BM25 (Okapi BM25) — the current standard:

BM25 improves on TF-IDF with two critical refinements that eliminate its worst behaviors:

BM25(query, doc) = Σ IDF(term) × (TF × (k1 + 1)) / (TF + k1 × (1 - b + b × docLength/avgDocLength))

Where:
  k1 = 1.2 (default) — controls term frequency saturation
  b  = 0.75 (default) — controls document length normalization

Key improvements over TF-IDF:

1. Term frequency saturation:
   TF-IDF:  5 occurrences scores 5x higher than 1 occurrence
   BM25:    5 occurrences scores maybe 2.5x higher than 1 occurrence (diminishing returns)

   This prevents keyword-stuffed documents from dominating results.

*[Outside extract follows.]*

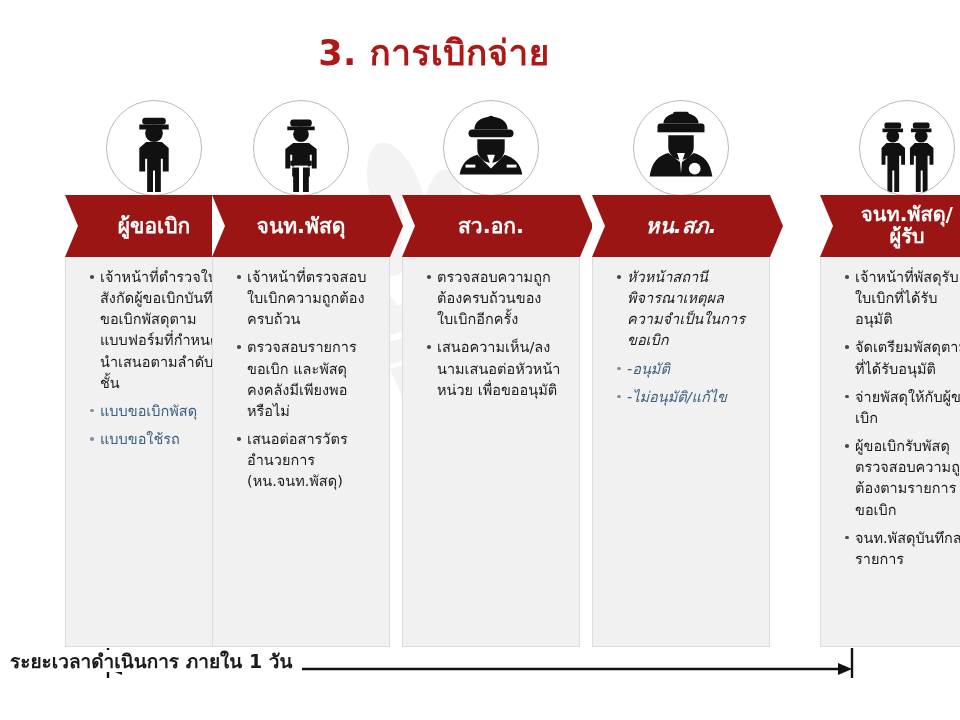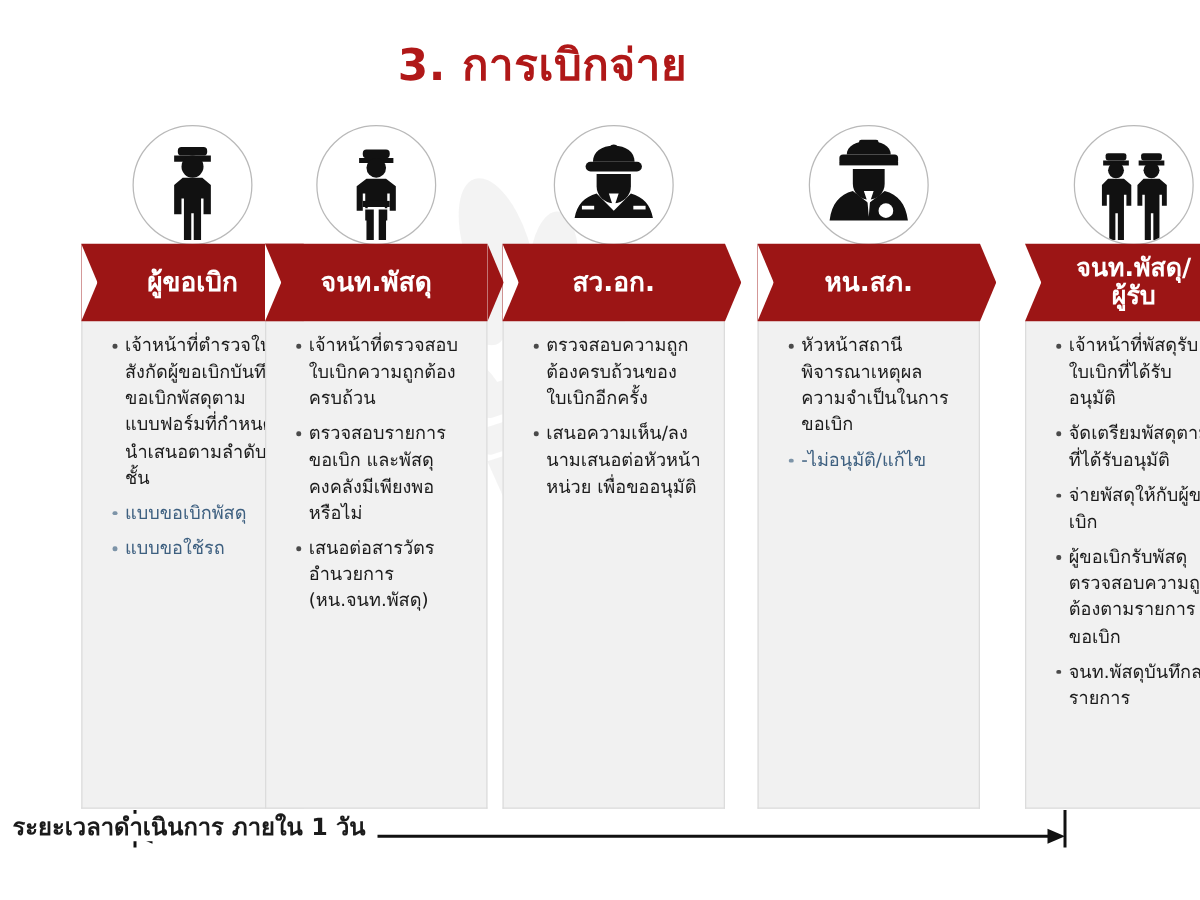"หน.สภ." .col-3 { font-style: none -> italic; left: 606px -> 592px }
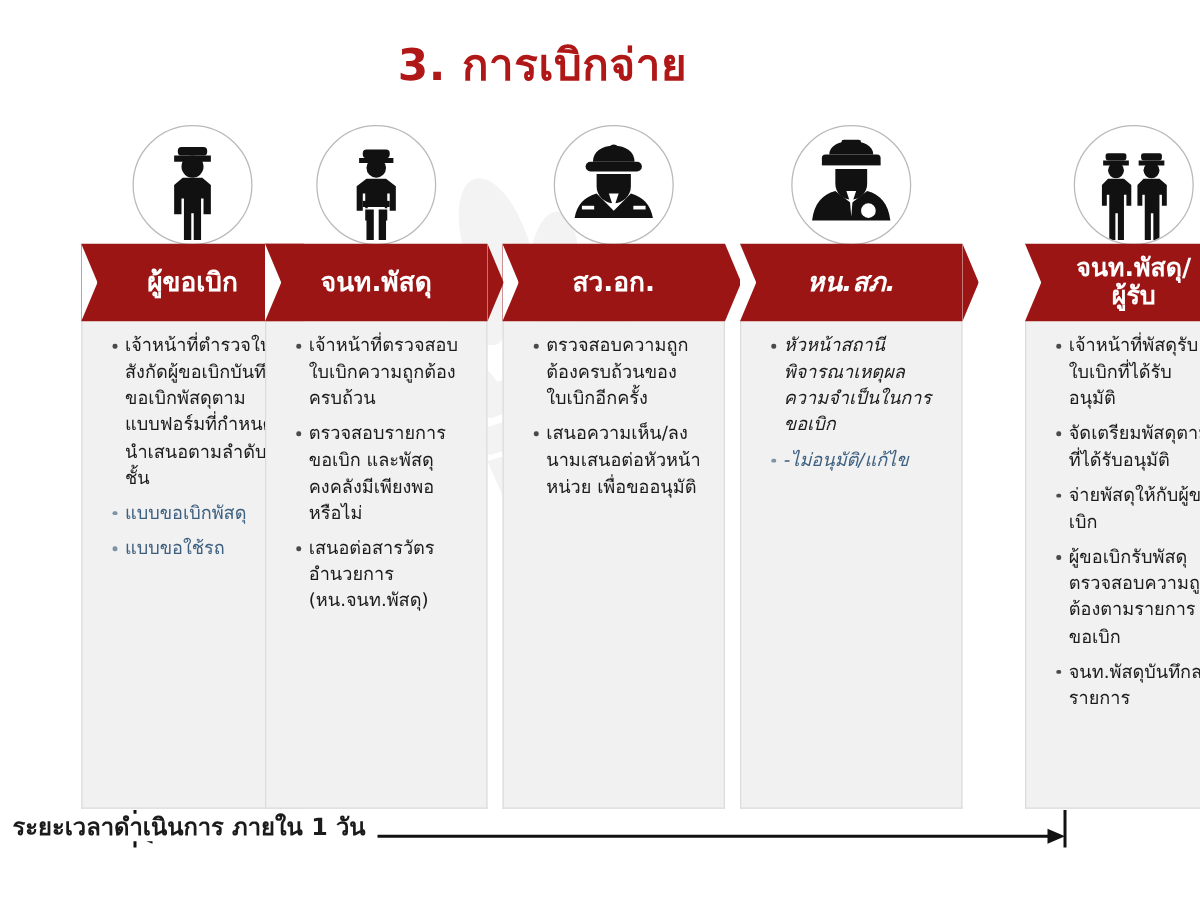"-อนุมัติ" li.blue { html: none -> <li>-อนุมัติ</li> }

2. Document length normalization:
   b = 0.75 means long documents are penalized, but not severely.
   b = 0: no length normalization (long documents treated same as short)
   b = 1: full length normalization (strongly penalize long documents)

BM25 is the default ranking algorithm in Elasticsearch, Solr, and most modern search engines.

Vector search / semantic search:

Traditional (lexical) search:
  Query: "car maintenance tips"
  Misses: "automobile service guide"  (no matching terms!)

Vector (semantic) search:
  1. Encode query into a vector:    "car maintenance tips"     → [0.23, -0.45, 0.12, ...]
  2. Encode document into a vector:  "automobile service guide" → [0.21, -0.43, 0.15, ...]
  3. Compute cosine similarity:      0.94 (very similar!)

How it works:
- Use an embedding model (OpenAI ada-002, Cohere embed, sentence-transformers)
- Documents and queries are projected into the same high-dimensional vector space
- Similar meanings cluster together, regardless of exact wording
- Find nearest neighbors using approximate nearest neighbor (ANN) algorithms:
  HNSW (Hierarchical Navigable Small World) — most common, used by Elasticsearch, pgvector
  IVF (Inverted File Index) — faster indexing, slightly less accurate

Trade-offs:
- Catches semantic meaning that lexical search misses
- But loses exact keyword matching ("error code XJ-4521" won't work well)
- Embedding model quality matters enormously
- Vectors are expensive to compute and store (768-1536 dimensions × 4 bytes each)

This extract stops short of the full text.